Study of human B7 homolog 1 expression in patients with hepatitis B virus infection

Aim: To further investigate the role of human B7 homolog 1 (B7-H1) in the mechanism of persistent hepatitis B virus (HBV) infection.

Methods: Peripheral and intra-hepatic B7-H1 expression were compared by flow cytometry and immunochemical staining between two 2 distinct groups, one being chronic HBV tolerance patients (CHB-T) and the other being acute hepatitis B patients (AHB). B7-H1 mRNA expression level was also compared by real time polymerase chain reaction between CHB-T and AHB patients. The location of intra-hepatic B7-H1 and CD40 expression were analyzed by immunofluorescence. The levels of B7-H1 and CD40 expression on cultured myeloid dendritic cells (mDCs) with or without hepatitis B surface antigen (HBsAg) treatment were analyzed dynamically by flow cytometry. Intracellular interferon-γ (IFN-γ) staining and the stimulatory capacity of mDC of cultured mDC with or without HBsAg treatment were also compared by flow cytometry.

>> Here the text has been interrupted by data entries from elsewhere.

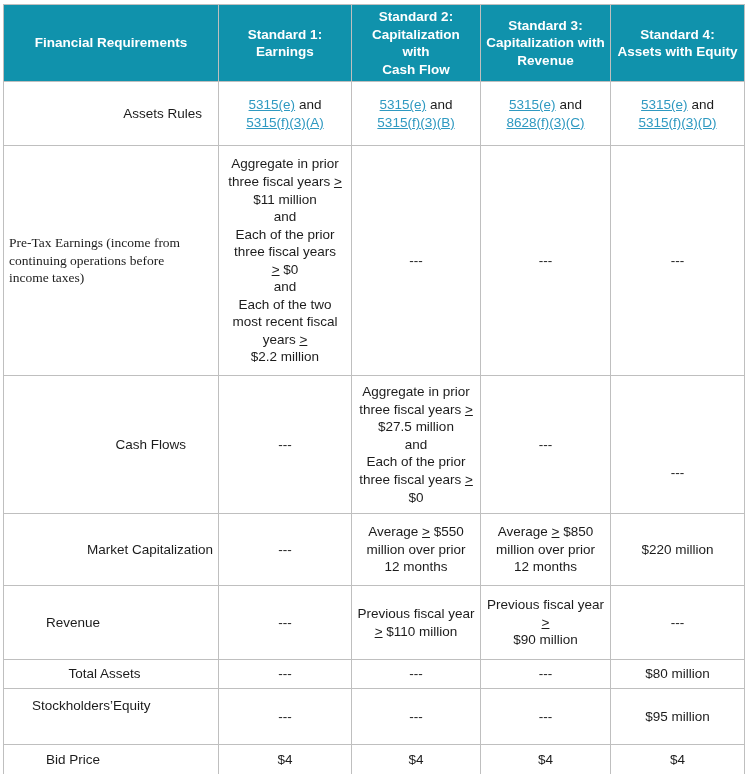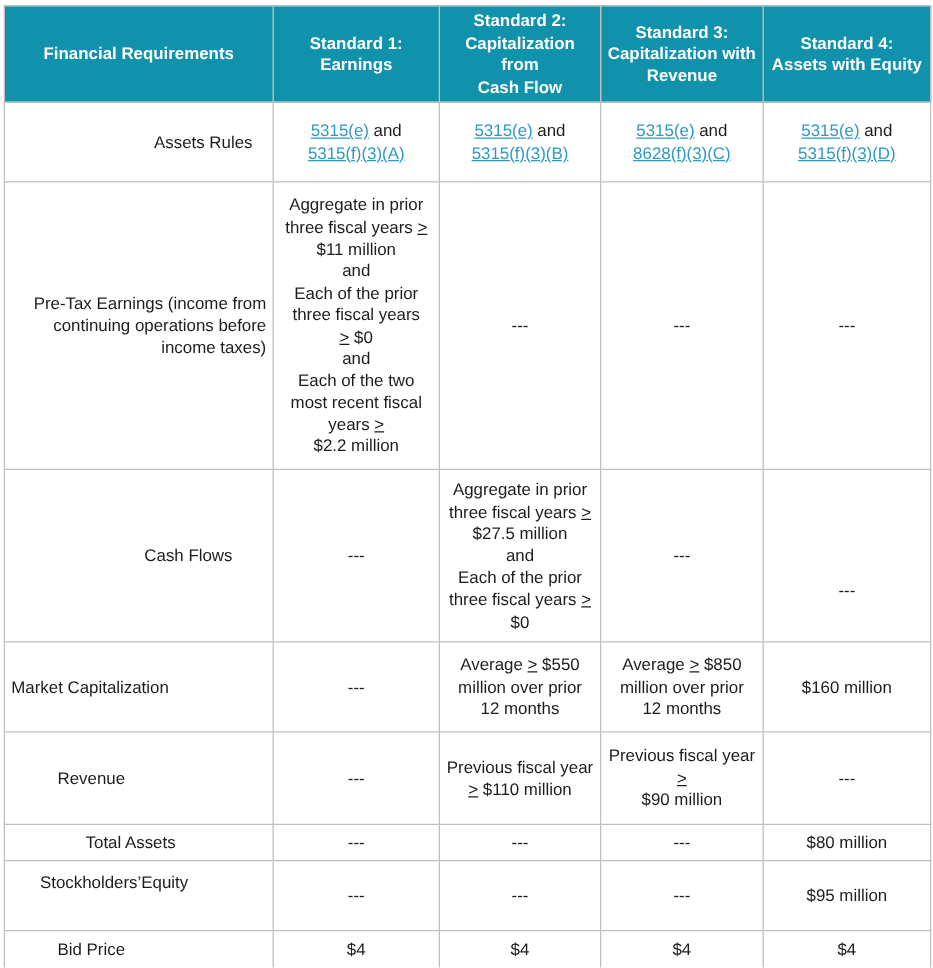"Standard 2:" th { text: from -> with }
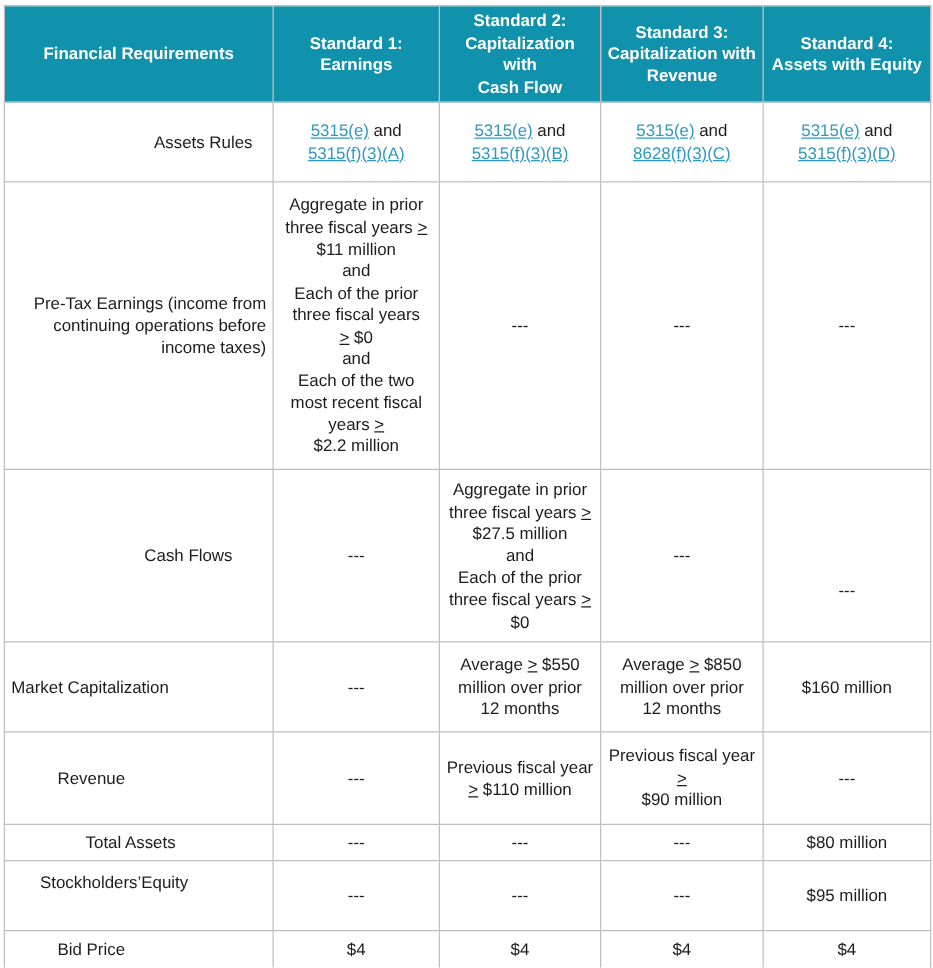"Pre-Tax Earnings (income from" .row-pre-tax td.label { font-family: none -> Liberation Serif, serif; text-align: right -> left }
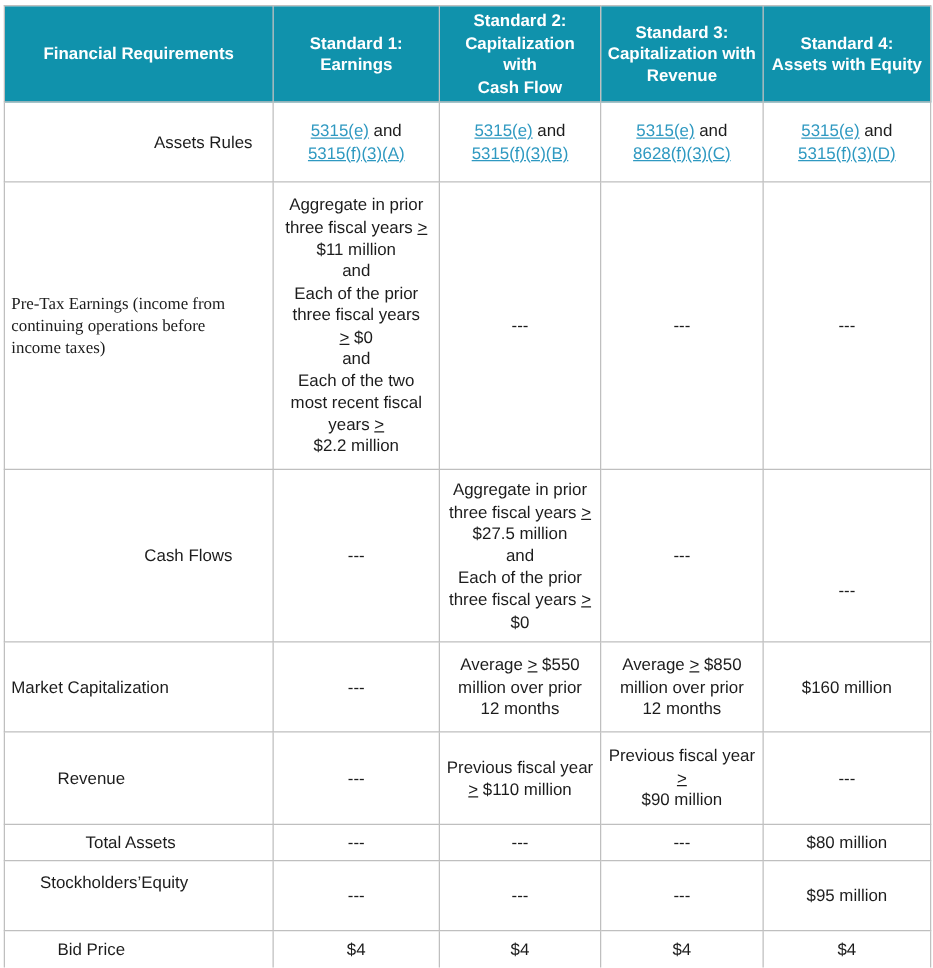"Market Capitalization" .row-market-cap td.label { text-align: left -> right }
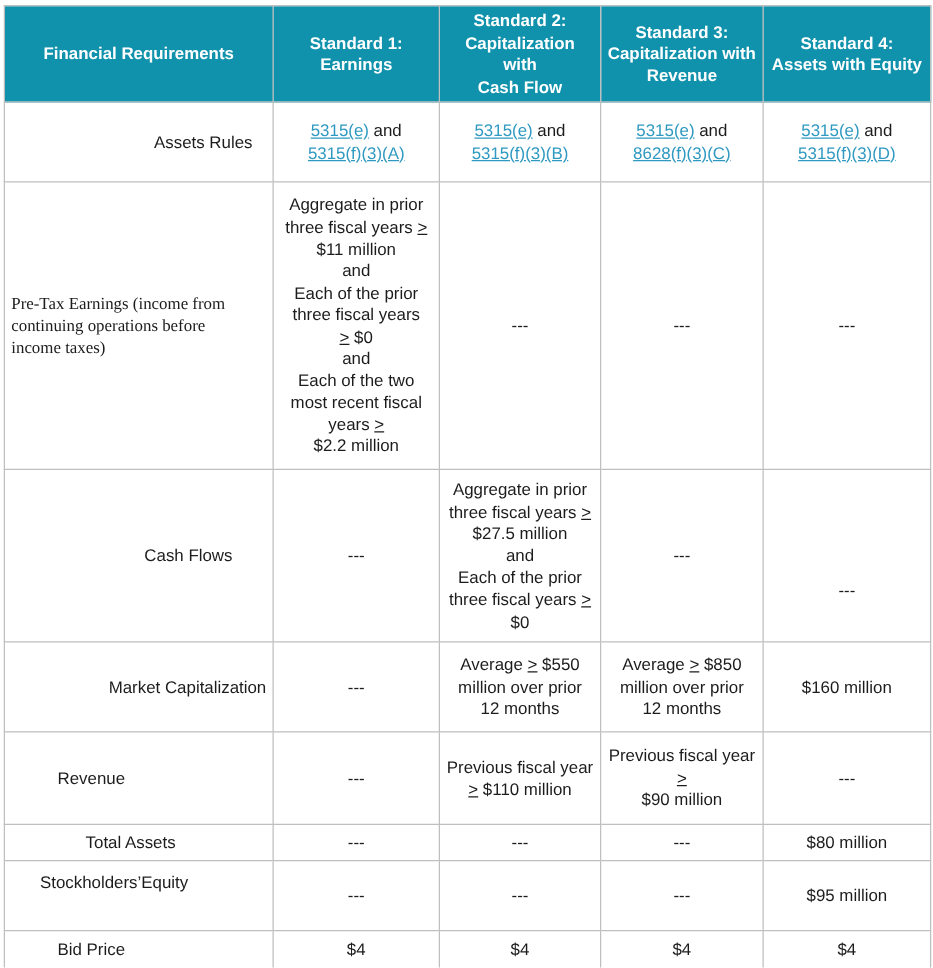"$160 million" td.c4 { text: $160 -> $220 }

Results: Peripheral B7-H1 expression on mDCs was increased significantly in AHB compared to CHB-T patients (P < 0.05). In the liver tissues from CHB-T patients, B7-H1 positive cells were almost absent despite a persistently elevated serum HBsAg load. In contrast, there were indeed increased B7-H1-positive cells in situ in the liver tissue from AHB. In vitro analysis showed the parallel upregulation of B7-H1 and CD40 on CD11c+ mDCs after the onset of stimulation. Addition of recombinant hepatitis B surface antigen (rHBsAg) significantly decreased CD40 expression (P < 0.05 at 16 h, 20 h and 24 h time points). B7-H1 expression was also inhibited by rHBsAg, and the inhibition rate of CD40 was greater than that of B7-H1. This preferential inhibition of CD40 expression on mDCs by rHBsAg resulted in the dysfunction of mDCs and T cells in the mixed leucocyte reaction (MLR) system. With rHBsAg pretreatment, in a carboxyfluorescein diacetate succinimidyl ester (CFSE) labeled MLR system at a ratio of 1:5 responder cell-stimulator cell (R/S), the CFSE(dim) percentage of T cells decreased from 85.1% to 25.4% and decreased from 30.3% to 12.0% at 1:10 R/S. IFN-γ production by CD8+ T cells, in the MLR system, was reduced significantly by HBsAg pretreatment. At ratios of 1:5 R/S, the percentage of IFN-γ and CD8 dual positive T cells decreased from 55.2% ± 5.3% to 15.1% ± 3.1% (P < 0.001), and decreased from 35.0% ± 5.1% to 7.3% ± 2.7% at ratios of 1:10 R/S (P < 0.001).

Conclusion: B7-H1 is not a signature of immune dysfunction, but an inflammation marker. HBsAg regulate immune response by tipping the balance between B7-H1 and CD40.